Me: Is the captain of Blue Brook the actor for Feng Xu from the cdrama Hikaru no Go?
Katy: After a close examination, I can confirm that this is an attractive, youngish Chinese man in a blazer.
Me:
Katy:
So jury’s out on that one, I guess.
The show’s settings have a glossy, futuristic aesthetic throughout. “King’s Avatar” wants you to believe that all these esports teams have classy HQs they also live in. These have marked and distinct aesthetics, all thoroughly carried through. It’s a ‘different cultivation schools’ vibe, via Star Trek 2009. Now, you know for a fucking fact that these teams are run out of some office building, a Concrete Location that has a nice backdrop for some photos. It’s not the communal houses I question, it’s the fact that said houses have big collections of antique vases and rooms that open via huge pod bay doors. The real fantasy here is that all these straight men have managed to arrive at varying but solid forms of Taste.
Team aside, every domestic environment in this show looks a little ‘what year is this?’ It is, I suppose, roughly as unrealistic as the vast New York apartments in an American sitcom, but these interiors are generally richer, and cleaner and more styled. Almost every environment looks cutting-edge (with the exception of a ‘poor’ family apartment that looks older but still suspiciously nice, and a loft one character runs a business out of that is styled messy but is actually quite nice. Even the internet cafe the protagonist washes up at in his darkest hour is luxe. There’s so much space therein that later, the protagonist and the manager run an additional large-scale business out of the upper story.

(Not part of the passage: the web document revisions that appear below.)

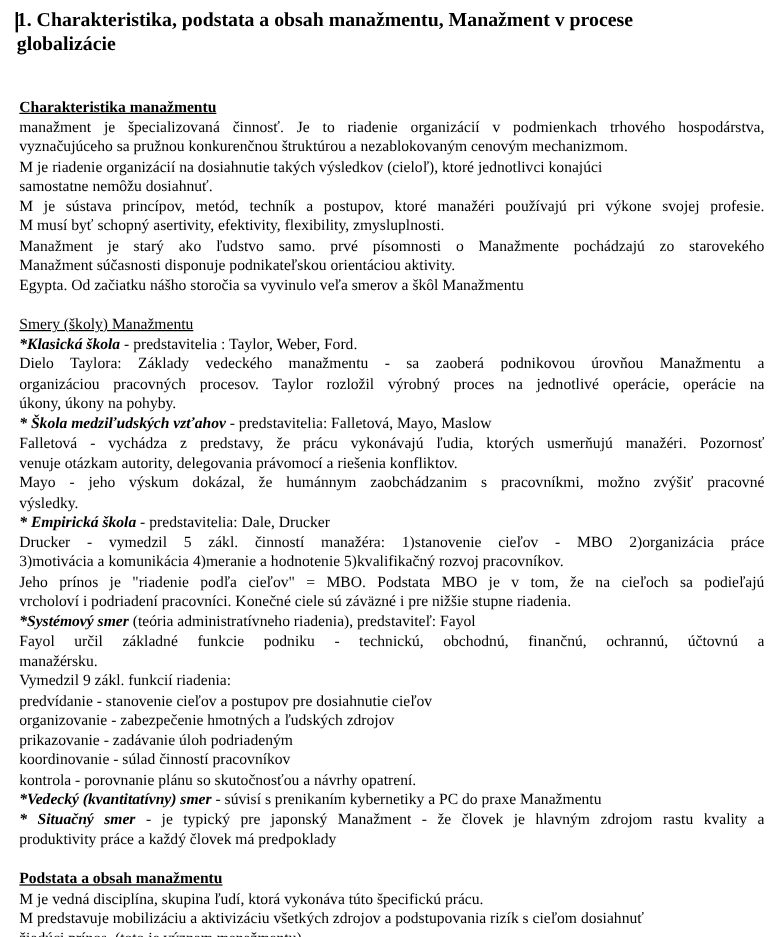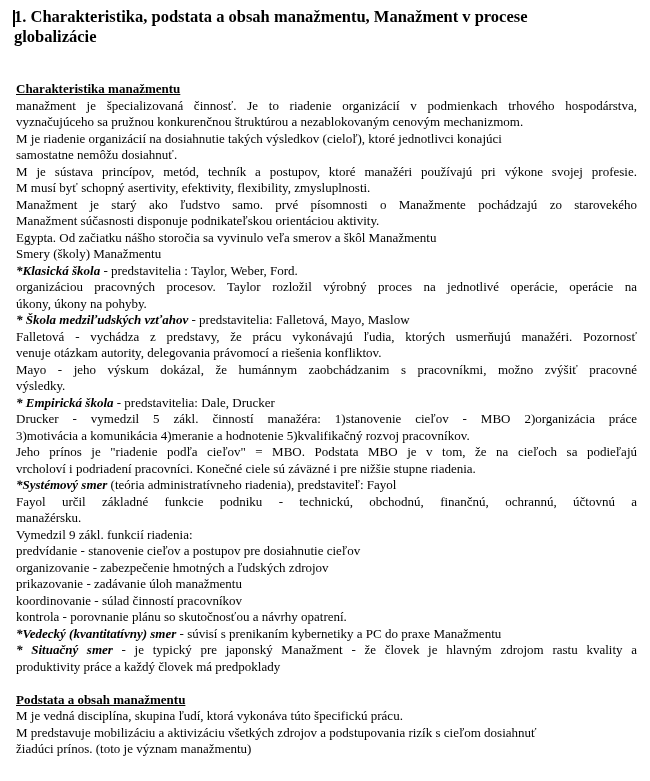--- a/index.html
+++ b/index.html
@@ -52,20 +52,22 @@
   .line.j {
     white-space: normal;
     text-align: justify;
     text-align-last: justify;
   }
   .line.heading {
     font-weight: bold;
     text-decoration: underline;
   }
   .line.underline {
+    text-decoration: underline;
+    margin-top: 16px;
   }
   .bi {
     font-weight: bold;
     font-style: italic;
     text-align: right;
   }
 </style>
 </head>
 <body>
 
@@ -81,39 +83,40 @@
       <div class="line"><span>vyznačujúceho sa pružnou konkurenčnou štruktúrou a nezablokovaným cenovým mechanizmom.</span></div>
       <div class="line"><span>M je riadenie organizácií na dosiahnutie takých výsledkov (cieloľ), ktoré jednotlivci konajúci</span></div>
       <div class="line"><span>samostatne nemôžu dosiahnuť.</span></div>
       <div class="line j"><span>M je sústava princípov, metód, techník a postupov, ktoré manažéri používajú pri výkone svojej profesie.</span></div>
       <div class="line"><span>M musí byť schopný asertivity, efektivity, flexibility, zmysluplnosti.</span></div>
       <div class="line j"><span>Manažment je starý ako ľudstvo samo. prvé písomnosti o Manažmente pochádzajú zo starovekého</span></div>
       <div class="line"><span>Manažment súčasnosti disponuje podnikateľskou orientáciou aktivity.</span></div>
       <div class="line"><span>Egypta. Od začiatku nášho storočia sa vyvinulo veľa smerov a škôl Manažmentu</span></div>
       <div class="line underline"><span>Smery (školy) Manažmentu</span></div>
       <div class="line"><span class="bi">*Klasická škola</span><span> - predstavitelia : Taylor, Weber, Ford.</span></div>
+      <div class="line j"><span>Dielo Taylora: Základy vedeckého manažmentu - sa zaoberá podnikovou úrovňou Manažmentu a</span></div>
       <div class="line j"><span>organizáciou pracovných procesov. Taylor rozložil výrobný proces na jednotlivé operácie, operácie na</span></div>
       <div class="line"><span>úkony, úkony na pohyby.</span></div>
       <div class="line"><span class="bi">* Škola medziľudských vzťahov</span><span> - predstavitelia: Falletová, Mayo, Maslow</span></div>
       <div class="line j"><span>Falletová - vychádza z predstavy, že prácu vykonávajú ľudia, ktorých usmerňujú manažéri. Pozornosť</span></div>
       <div class="line"><span>venuje otázkam autority, delegovania právomocí a riešenia konfliktov.</span></div>
       <div class="line j"><span>Mayo - jeho výskum dokázal, že humánnym zaobchádzanim s pracovníkmi, možno zvýšiť pracovné</span></div>
       <div class="line"><span>výsledky.</span></div>
       <div class="line"><span class="bi">* Empirická škola</span><span> - predstavitelia: Dale, Drucker</span></div>
       <div class="line j"><span>Drucker - vymedzil 5 zákl. činností manažéra: 1)stanovenie cieľov - MBO 2)organizácia práce</span></div>
       <div class="line"><span>3)motivácia a komunikácia 4)meranie a hodnotenie 5)kvalifikačný rozvoj pracovníkov.</span></div>
       <div class="line j"><span>Jeho prínos je "riadenie podľa cieľov" = MBO. Podstata MBO je v tom, že na cieľoch sa podieľajú</span></div>
       <div class="line"><span>vrcholoví i podriadení pracovníci. Konečné ciele sú záväzné i pre nižšie stupne riadenia.</span></div>
       <div class="line"><span class="bi">*Systémový smer</span><span> (teória administratívneho riadenia), predstaviteľ: Fayol</span></div>
       <div class="line j"><span>Fayol určil základné funkcie podniku - technickú, obchodnú, finančnú, ochrannú, účtovnú a</span></div>
       <div class="line"><span>manažérsku.</span></div>
       <div class="line"><span>Vymedzil 9 zákl. funkcií riadenia:</span></div>
       <div class="line"><span>predvídanie - stanovenie cieľov a postupov pre dosiahnutie cieľov</span></div>
       <div class="line"><span>organizovanie - zabezpečenie hmotných a ľudských zdrojov</span></div>
-      <div class="line"><span>prikazovanie - zadávanie úloh manažmentu</span></div>
+      <div class="line"><span>prikazovanie - zadávanie úloh podriadeným</span></div>
       <div class="line"><span>koordinovanie - súlad činností pracovníkov</span></div>
       <div class="line"><span>kontrola - porovnanie plánu so skutočnosťou a návrhy opatrení.</span></div>
       <div class="line"><span class="bi">*Vedecký (kvantitatívny) smer</span><span> - súvisí s prenikaním kybernetiky a PC do praxe Manažmentu</span></div>
       <div class="line j"><span class="bi">* Situačný smer</span><span> - je typický pre japonský Manažment - že človek je hlavným zdrojom rastu kvality a</span></div>
       <div class="line"><span>produktivity práce a každý človek má predpoklady</span></div>
       <div class="line"></div>
       <div class="line heading"><span>Podstata a obsah manažmentu</span></div>
       <div class="line"><span>M je vedná disciplína, skupina ľudí, ktorá vykonáva túto špecifickú prácu.</span></div>
       <div class="line"><span>M predstavuje mobilizáciu a aktivizáciu všetkých zdrojov a podstupovania rizík s cieľom dosiahnuť</span></div>
       <div class="line"><span>žiadúci prínos. (toto je význam manažmentu)</span></div>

The show’s more quotidian gestures at urbanism proved differently weird. Do Chinese people in big cities really have to book a basketball hoop? Are there truly none in parks? Booking a basketball hoop! The notion! Additionally, people seem to have done the local graffiti with really crisp, elaborate Chinese characters. I applaud their efforts, because that looks way harder to do than just ‘Dizzy wuz here’ in fat bubbles. …seriously though, are they selling super fine nozzle tips for the Chinese market to enable this shit? It’s just not the level of fine control I associate with a random tag.
It’s not a show I have a ton to say about, really. I had a pleasant time, but it’s not one I highly recommend if you haven’t already seen “NIF”, “Hikaru no Go”, “Untamed”, hell even the less solid, more vibes-based “Word of Honour”.